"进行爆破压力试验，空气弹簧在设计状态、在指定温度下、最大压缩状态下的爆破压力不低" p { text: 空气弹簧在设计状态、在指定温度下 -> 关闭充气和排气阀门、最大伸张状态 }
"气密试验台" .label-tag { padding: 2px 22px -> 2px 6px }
=======
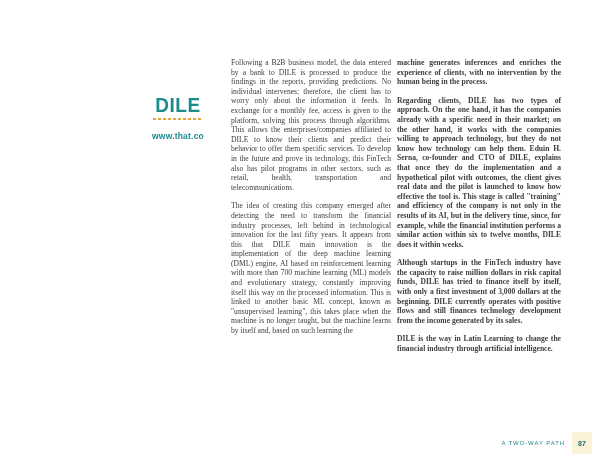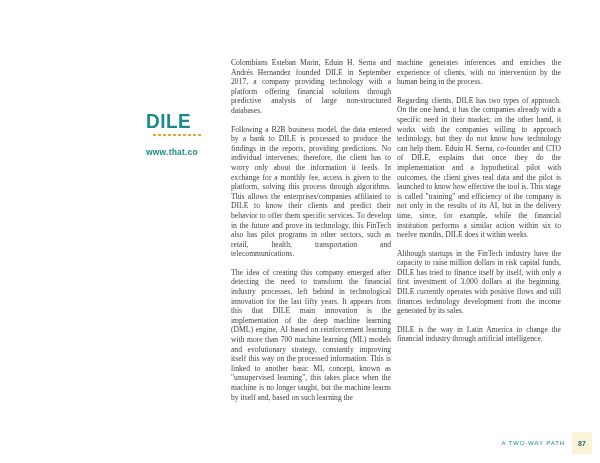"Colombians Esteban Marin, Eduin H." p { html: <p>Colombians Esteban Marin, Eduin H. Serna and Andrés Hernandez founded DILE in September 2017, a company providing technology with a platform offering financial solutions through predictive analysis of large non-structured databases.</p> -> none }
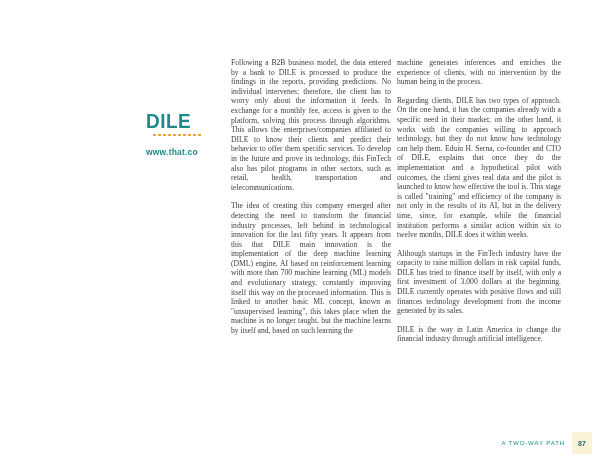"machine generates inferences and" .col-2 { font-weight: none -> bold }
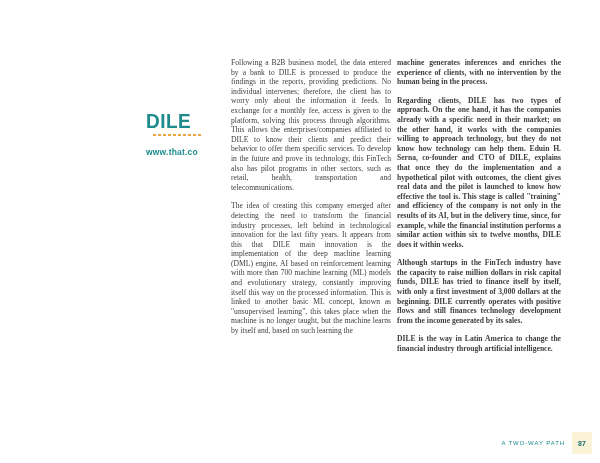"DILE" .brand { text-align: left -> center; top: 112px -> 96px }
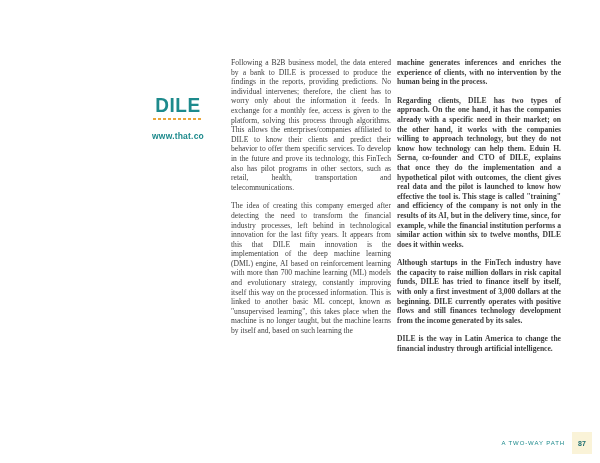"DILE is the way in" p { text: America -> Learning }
=======
:: Exercise details ::
Given the records above, restate word for word only the lines starting at the one with "text: 空气弹簧在设计状态、在指定温度下 ->" and ending at the one with "padding: 2px 22px".

:: The answer ::
"进行爆破压力试验，空气弹簧在设计状态、在指定温度下、最大压缩状态下的爆破压力不低" p { text: 空气弹簧在设计状态、在指定温度下 -> 关闭充气和排气阀门、最大伸张状态 }
"气密试验台" .label-tag { padding: 2px 22px -> 2px 6px }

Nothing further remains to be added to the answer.